Bis zur Verzweiflung bringt kann uns diese Frage immer wieder bringen:
Schweigt Gott angesichts des Bösen in der Welt? Ist er vielleicht
doch daran beteiligt? Geht das Schicksal nicht gnadenlos über unser
Leben hinweg? Ein Seelsorger sagte mir letztens: "Je älter ich werde,
um so schwerer wird es mir, Gottes Willen hinzunehmen, wenn ich sehe, wie
Menschen schuldlos leiden müssen an Bosheit, aber auch an Krankheit
und Unglück; gerade auch dann, wenn ich bei meiner Arbeit sehe, daß
Kinder in den Kliniken sterben. Näher sind uns dann wohl die Klagen
der Psalmen, die Gott anklagen, wie es selbst Jesus tat: "Mein Gott, mein
Gott, warum hast du mich verlassen? Ich schreie, aber meine Hilfe ist ferne.

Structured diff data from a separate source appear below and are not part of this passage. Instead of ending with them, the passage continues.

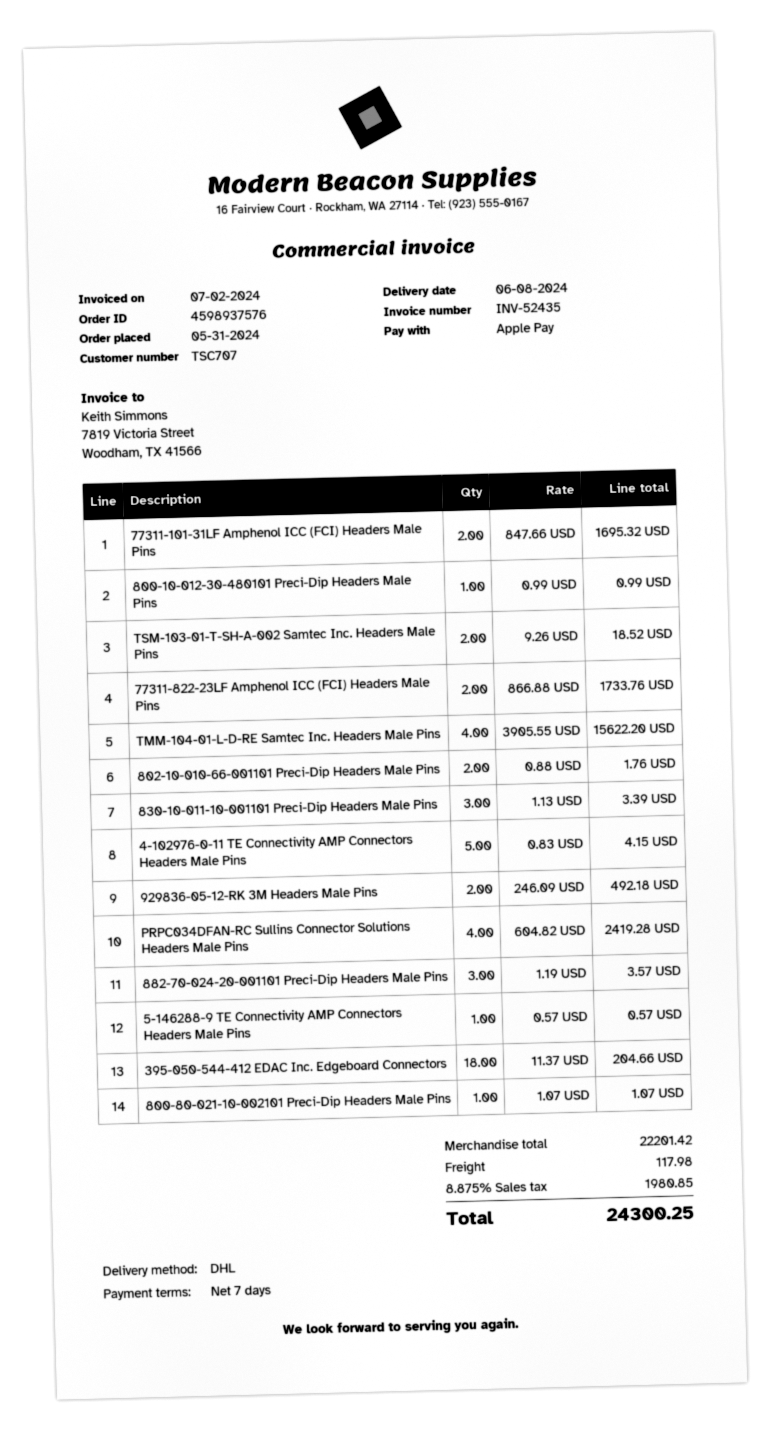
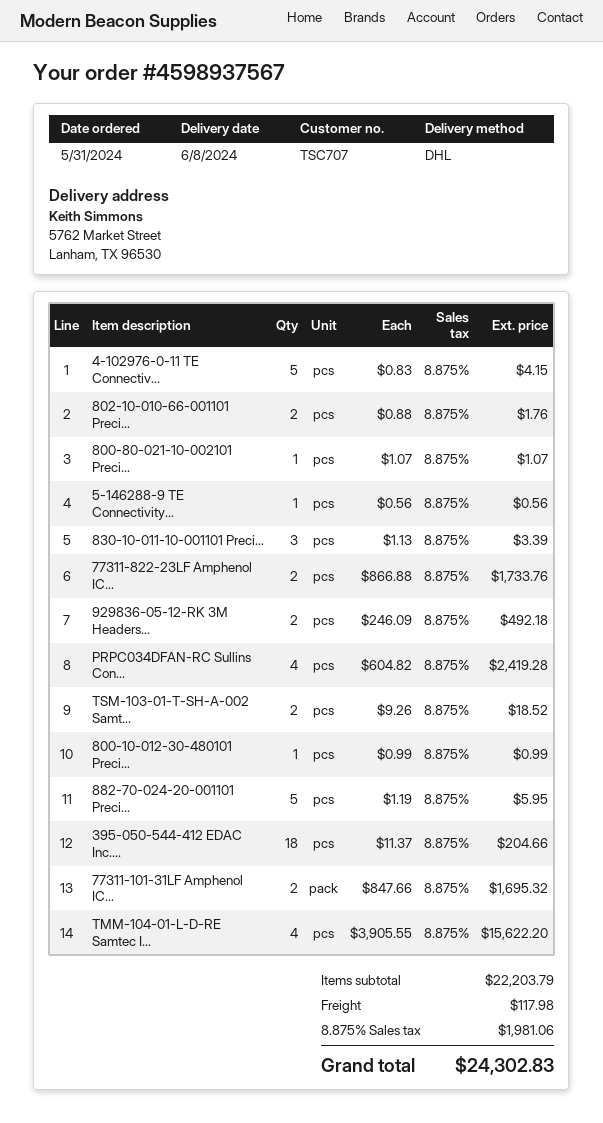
order number: 4598937576 -> 4598937567
882-70-024-20-001101 Preci-Dip Headers Male Pins: 3 x 1.19 = 3.57 -> 5 x 1.19 = 5.95
5-146288-9 TE Connectivity AMP Connectors Headers Male Pins: 1 x 0.57 = 0.57 -> 1 x 0.56 = 0.56
subtotal: 22201.42 -> 22203.79
tax: 8.875% = 1980.85 -> 8.875% = 1981.06
total: 24300.25 -> 24302.83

Mein Gott, des Tages rufe ich, doch antwortest du nicht, und des Nachts,
doch finde ich keine Ruhe." Und wenn wir glaubwürdig bleiben wollen,
dann gibt es darauf keine einfachen Antworten, sondern nur das Eingeständnis:
Auch wir wissen es nicht. Wenn jemand es lernt, auch in der schwere seines
Lebens Gottes Willen zu sehen, dann ist es ein langer Weg. Auch Josef wird
wohl lange gebraucht haben, bis er in seinem Schicksal Gottes guten Willen
erkannt haben mag. Doch dann konnte er seine Brüder trösten und
ihnen zu "Herzen reden", wie es im Hebräischen Urtext heißt.

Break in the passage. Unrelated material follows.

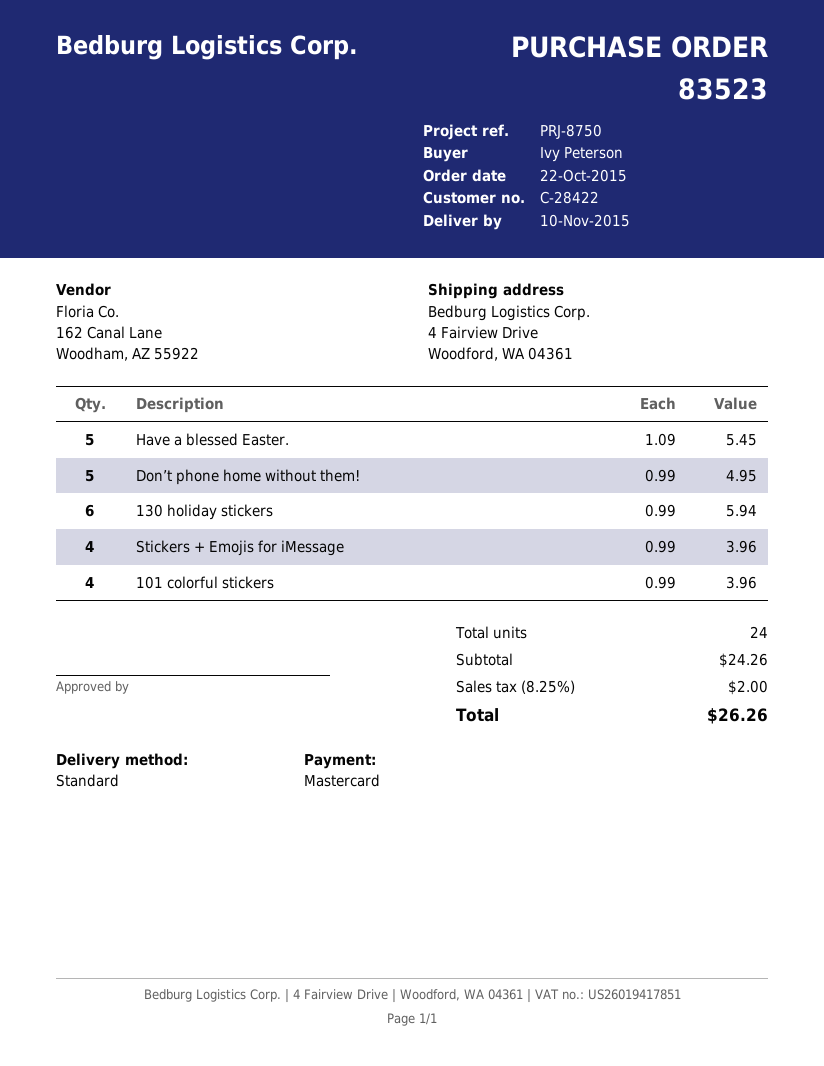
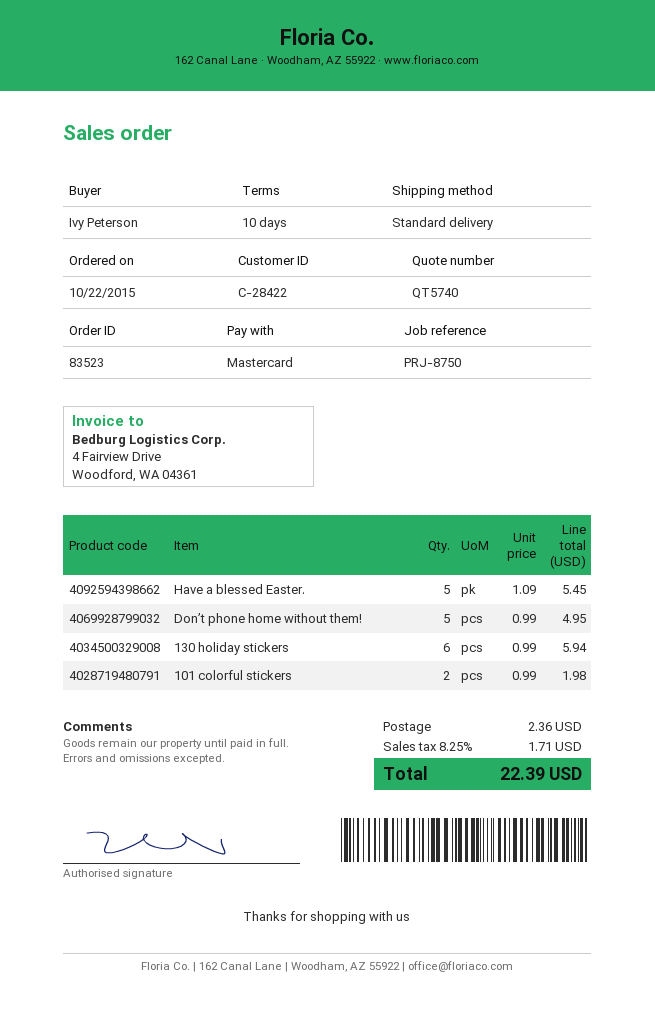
Stickers + Emojis for iMessage: 4 x 0.99 = 3.96 -> none
101 colorful stickers: 4 x 0.99 = 3.96 -> 2 x 0.99 = 1.98
shipping: none -> 2.36
tax: 8.25% = 2.00 -> 8.25% = 1.71
total: 26.26 -> 22.39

Denn er sah mit dem Herzen.
Wir dürfen mit dem Neuen Testament das Alte lesen, von dem tiefen
Vertrauen Jesu, daß Gott doch ein guter Gott bleibt, kein Gott der
Rache. Jenseits alles Bösen, jenseits von aller Schuld und jenseits
des Sterbens verwandelt er die Trauer und das Leid. Und in seinem Geist
können wir uns und andere trösten und freundlich zu ihnen reden
- zu Herzen. Fürchtet euch nicht!
Amen.
Kanzelsegen.
Und der Friede Gottes, der höher ist als alle Vernunft, der bewahre
eure Herzen und Sinne in Christus Jesus. Amen.